Oh the humanity!


First it was the “zombie man” amped up on “Bath Salts” attacking and eating the face of a homeless man. The second that hit the intertoilet, the tales of horror began piling up! All of this combines to reach around, grab us in the junk, and tell us that we are losing our humanity.

The Huffington Post reveals the story of Alexander Kinyua eating the brain and heart of his college roommate. The next story was from New Jersey where a man, Wayne Carter, repeatedly stabbed himself and then began tossing HIS OWN INTESTINES at approaching police officers.

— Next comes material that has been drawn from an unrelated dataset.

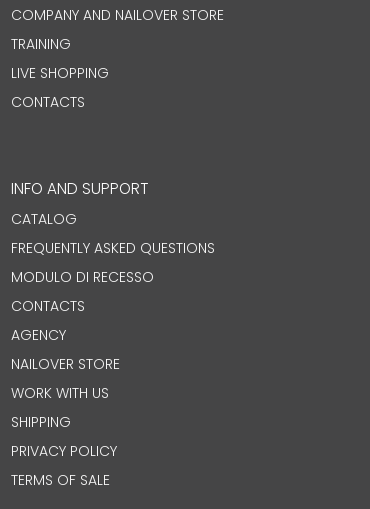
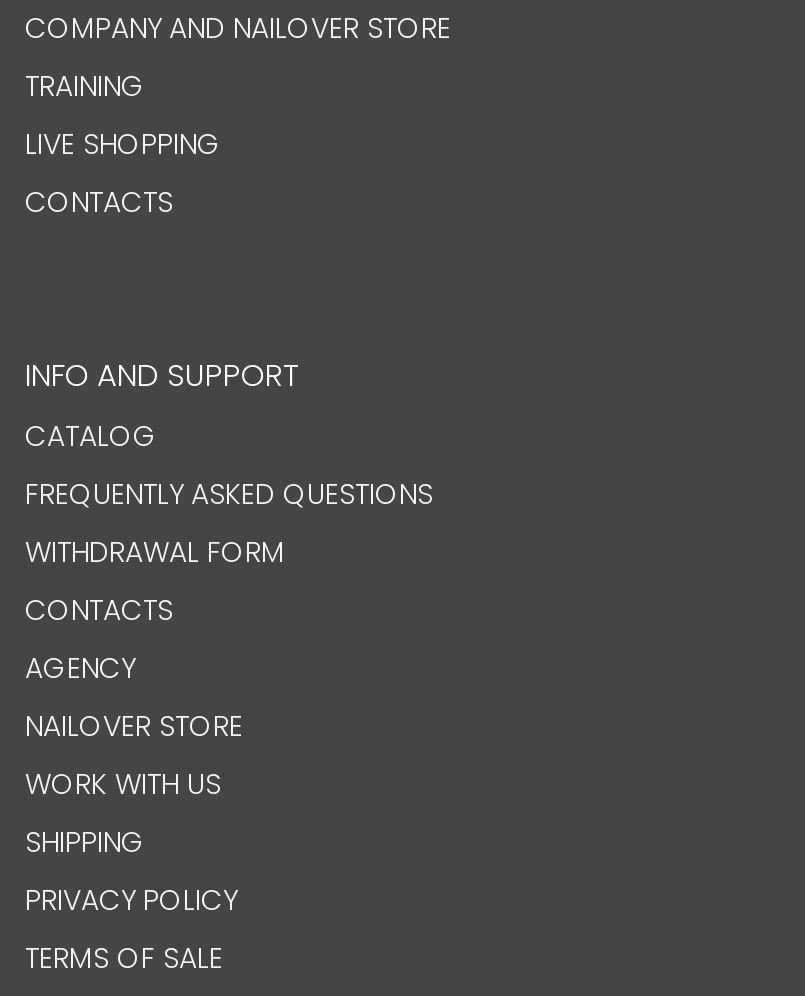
- MODULO DI RECESSO
+ WITHDRAWAL FORM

All of this tells me one thing:

We are dropping our humanity into the crapper and flushing it down. No matter what is causing this (street drugs, cancer, bad TV), it screams de-evolution. It’s the only thing I can think of. We are reverting back to our cave man-like selves and running amok. The next stage is the donning of animal skins and clubbing our mates (only we won’t be able to club same sex mates as that will still be illegal).

And you know what’s sad about this — it’s only going to get worse, thanks to the shock value and everyone’s extreme desire for their 15 minutes of fame. I can see it now:

Rudy: Oh dude! I could get on the news if I take Bath Salts and munch on some fucktards face!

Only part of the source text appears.